Lo affermano, in una nota congiunta, il presidente della Lega antivivisezionista onlus (Leal) Gian Marco Prampolini e Natascia Pecorari, presidente di Salviamo gli orsi della luna. L’intervento segue la decisione del Tribunale amministrativo di Trento, che ha respinto ieri il ricorso delle due associazioni contro l’ordine di cattura e captivazione dell’orso M57.

Intanto  Stefania Sbarra e Barbara Nosari, le attiviste valtellinesi solidali con i tre orsi  raggiungono oggi il 60mo giorno di digiuno continuativo. Le due attiviste – riporta una nota – chiedono, attraverso l’iniziativa di protesta, libertà per gli esemplari M49, M57, Dj3 e Jj4 (quest’ultimo, non ancora catturata).

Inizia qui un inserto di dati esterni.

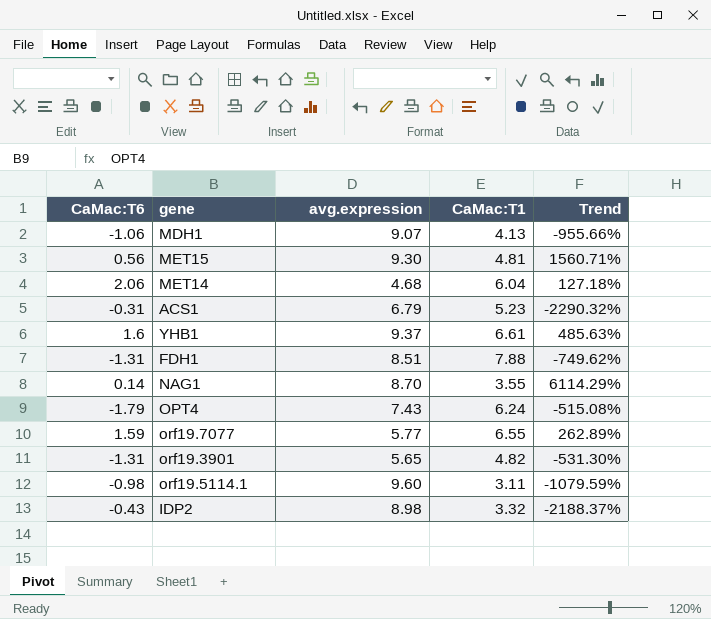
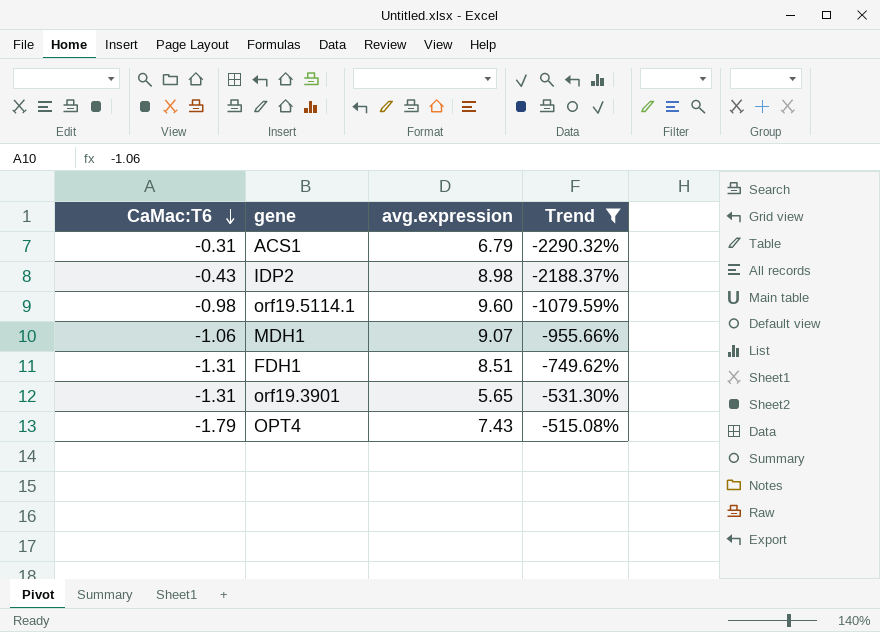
filter: none -> Trend <= -515.08%
row order: none -> CaMac:T6 descending
column CaMac:T1 | position: 4 -> none

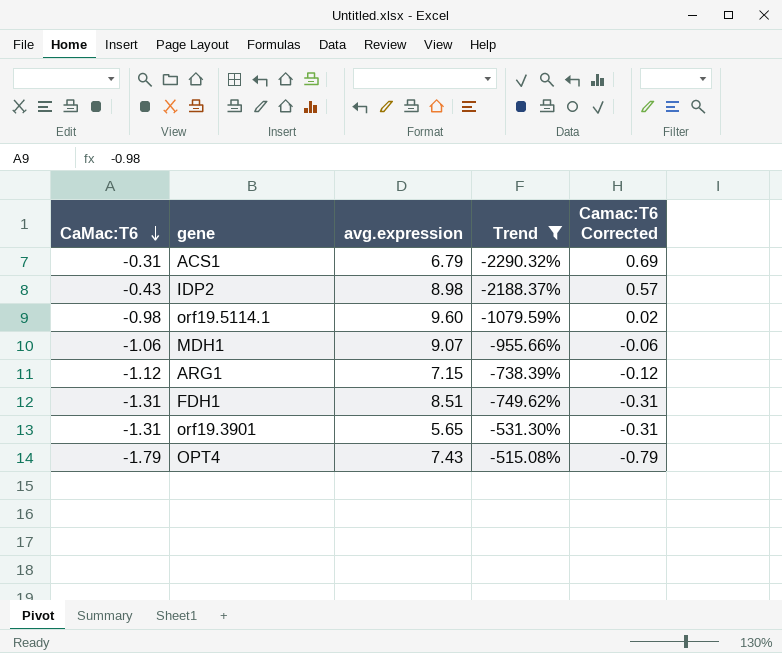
column Camac:T6 Corrected | formula: none -> [CaMac:T6] + 1
row ARG1: none -> -1.12 | 7.15 | -738.39% | -0.12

Sbarra e Nosari hanno iniziato lo sciopero della fame il 21 settembre. Nei giorni scorsi, a sostegno delle due attiviste, è stata lanciata la petizione internazionale al Parlamento europeo “Don’t sentence bears and humans to death” (non condanniamo orsi e umani alla morte). Il medico che segue le due attiviste, Riccardo Trespidi, a margine dell’ultima relazione sulle loro condizioni, ha parlato di una situazione “preoccupante per il loro stato di salute psico-fisica”.

“Il cuore, l’apparato digerente, il fegato, l’apparato genito-urinario, il cervello di queste donne  subiscono danni che diventeranno ben presto irreversibili”.